現実世界ではまだ1秒も経っていないのだろう。
《エアリスの戦闘パターンを観測掌握完了しました。これからは自動防御可能です》
全天さんはとにかくヤバイ。観察して観測して自分のスキルにしてしまう。エアリスさんは百戦錬磨では利かないぐらいの実力者だ。それをいとも簡単に攻略できたのか?ただ、だからと言って僕はどんな相手だろうが舐めたり見下したりしない。違う意味で人間として負けてるからだ。これは自分の問題だけど。
「もう、見切ったのか。ならば!!」
「くッ!!!!?!?!」
エアリスさんも想像を絶する人だ。油断しないが、油断すると僕は確実に死ぬ。間違いなく死ぬ。

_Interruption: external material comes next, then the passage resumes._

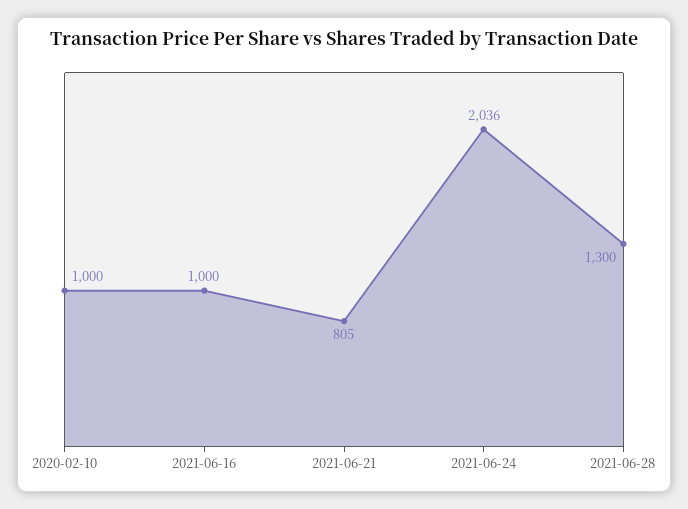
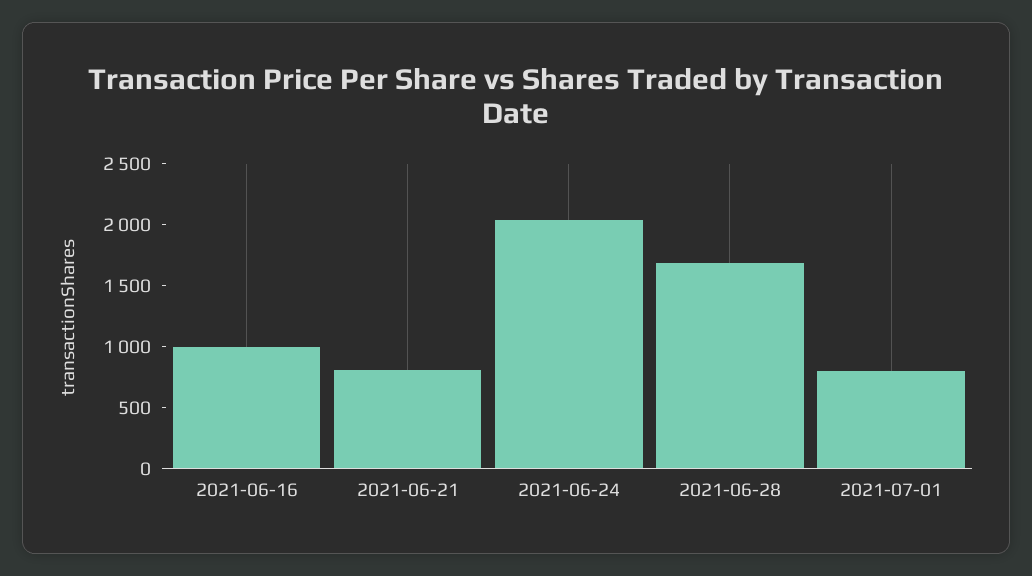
2020-02-10: 1000 -> none
2021-06-28: 1300 -> 1700
2021-07-01: none -> 800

死んでもこの世界は蘇生をしてくれるのか、もしくは蘇生できないのかわからないけれども、慎重に気をつけなければならない。
エアリスさんは、僕が解析の報告を全天さんから受けて同時に、戦闘の流れから自分が解析されたことを察し、攻撃パターンを変えてきた。
間違いなく、攻防はもっと激しくなる。
地形も大気ももはや面影はない。今戦っている空間がどのくらい広いか、強度が大丈夫かは僕にはわからないけれども、僕がこの貴重な戦闘経験で大きく成長して得られるものがあるまで保って欲しいと願ったのは言うまでもない。